Assigned task:
Copy nothing but the text: repeat each entry exactly and drop the images.

Supplied data:

════════

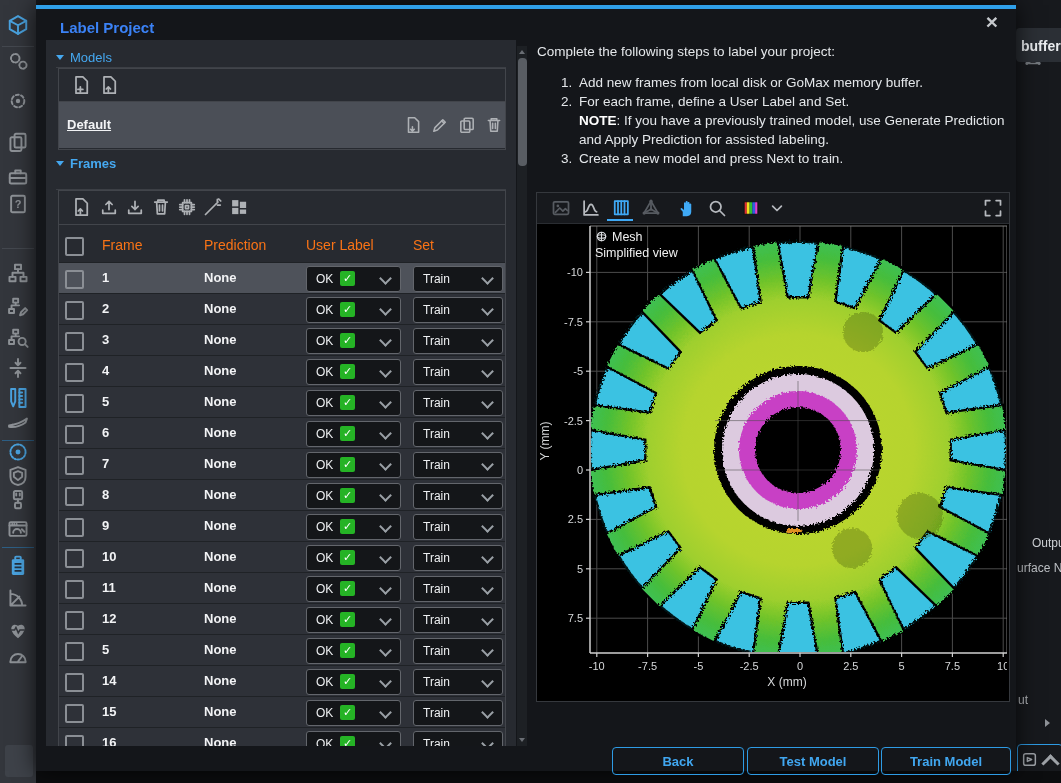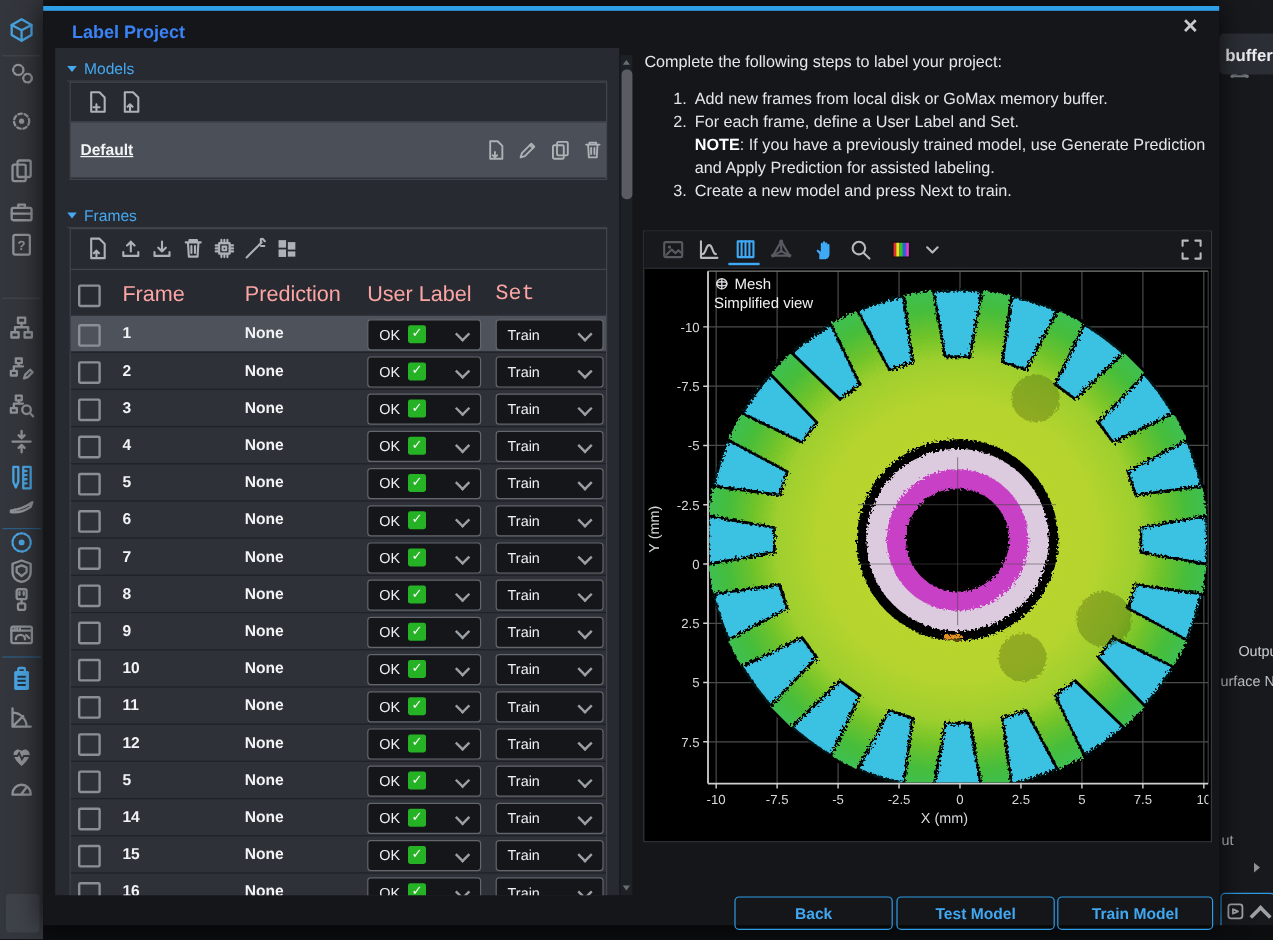--- a/index.html
+++ b/index.html
@@ -300,7 +300,7 @@
         </div>
       </div>
 
-      <div class="sec-head" style="left:10px;top:132px;">
+      <div class="sec-head" style="left:10px;top:116px;font-weight:bold;">
         <span class="tri"></span>
         <span>Frames</span>
       </div>

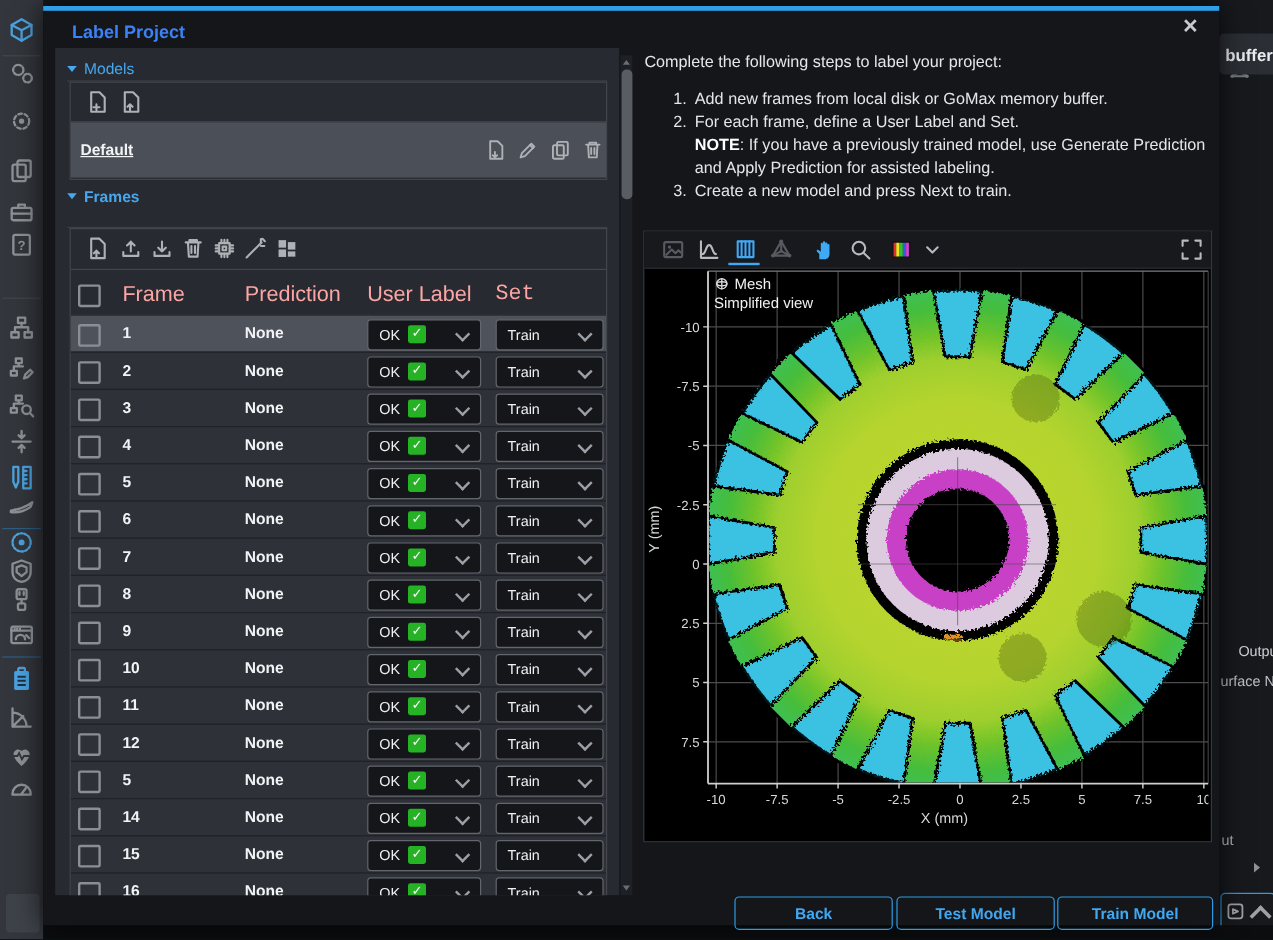--- a/index.html
+++ b/index.html
@@ -34,7 +34,7 @@
   .defname{position:absolute;left:8px;top:0;line-height:46px;font-size:13px;font-weight:700;color:#f2f3f5;text-decoration:underline;}
   
   .thead{position:absolute;left:0;top:37px;width:100%;height:34px;}
-  .th{position:absolute;top:0;line-height:34px;font-size:18px;color:#fca5a5;}
+  .th{position:absolute;top:0;line-height:34px;font-size:14px;color:#f97316;}
   .cb{position:absolute;width:15px;height:15px;border:2px solid #8b8f95;border-radius:2px;background:transparent;}
   .rows{position:absolute;left:0;top:71px;width:100%;}
   .frow{position:relative;width:100%;height:30px;border-top:1px solid #1f2226;background:#2e3138;}

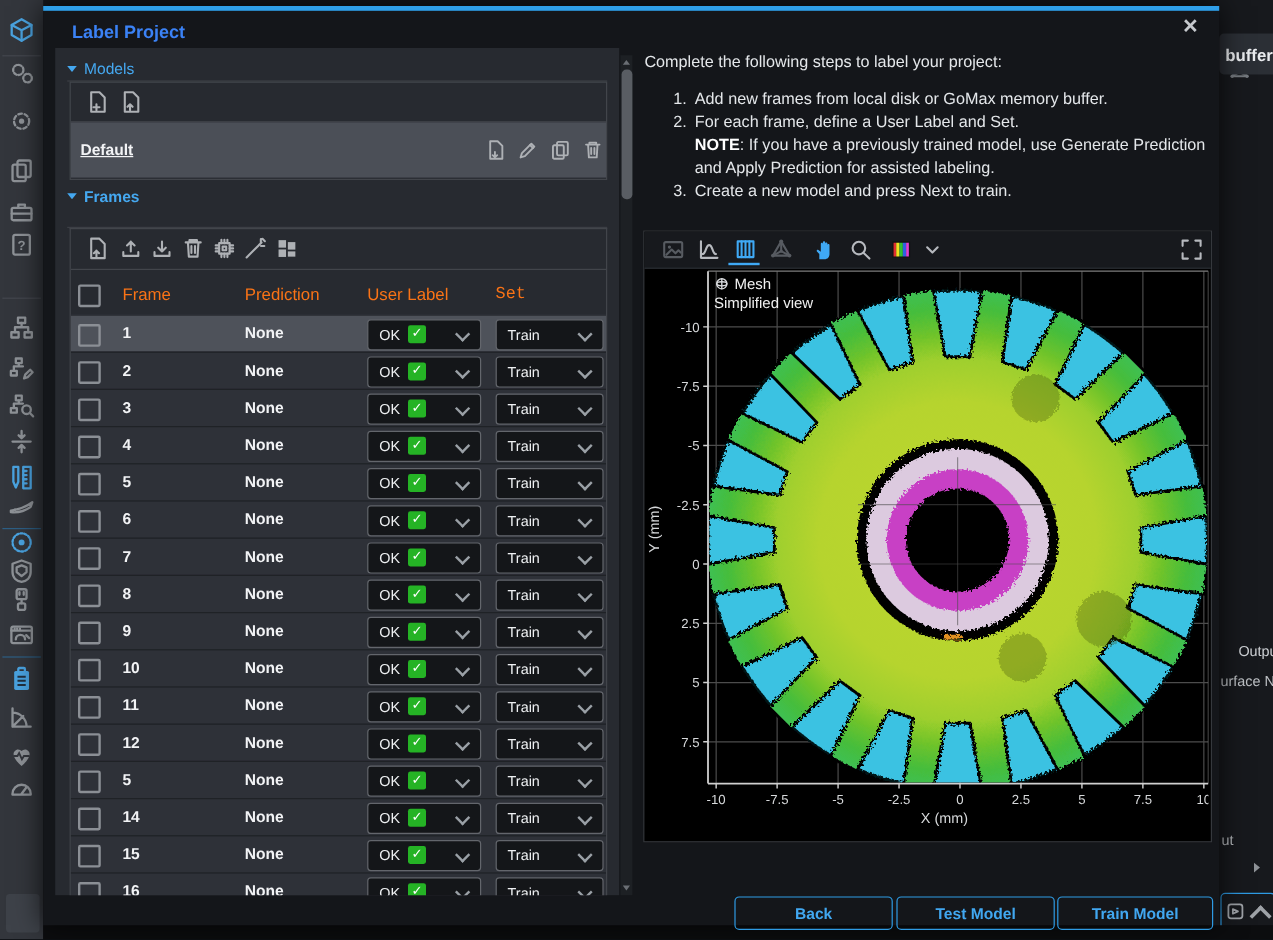--- a/index.html
+++ b/index.html
@@ -357,7 +357,7 @@
           <span class="th" style="left:43px;">Frame</span>
           <span class="th" style="left:145px;">Prediction</span>
           <span class="th" style="left:247px;">User Label</span>
-          <span class="th" style="left:354px;font-family:Liberation Mono, monospace;">Set</span>
+          <span class="th" style="left:354px;">Set</span>
         </div>
         <div class="rows" id="rows">
             <div class="frow sel">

════════

Completed task:
--- a/index.html
+++ b/index.html
@@ -300,7 +300,7 @@
         </div>
       </div>
 
-      <div class="sec-head" style="left:10px;top:132px;">
+      <div class="sec-head" style="left:10px;top:116px;font-weight:bold;">
         <span class="tri"></span>
         <span>Frames</span>
       </div>

--- a/index.html
+++ b/index.html
@@ -34,7 +34,7 @@
   .defname{position:absolute;left:8px;top:0;line-height:46px;font-size:13px;font-weight:700;color:#f2f3f5;text-decoration:underline;}
   
   .thead{position:absolute;left:0;top:37px;width:100%;height:34px;}
-  .th{position:absolute;top:0;line-height:34px;font-size:18px;color:#fca5a5;}
+  .th{position:absolute;top:0;line-height:34px;font-size:14px;color:#f97316;}
   .cb{position:absolute;width:15px;height:15px;border:2px solid #8b8f95;border-radius:2px;background:transparent;}
   .rows{position:absolute;left:0;top:71px;width:100%;}
   .frow{position:relative;width:100%;height:30px;border-top:1px solid #1f2226;background:#2e3138;}

--- a/index.html
+++ b/index.html
@@ -357,7 +357,7 @@
           <span class="th" style="left:43px;">Frame</span>
           <span class="th" style="left:145px;">Prediction</span>
           <span class="th" style="left:247px;">User Label</span>
-          <span class="th" style="left:354px;font-family:Liberation Mono, monospace;">Set</span>
+          <span class="th" style="left:354px;">Set</span>
         </div>
         <div class="rows" id="rows">
             <div class="frow sel">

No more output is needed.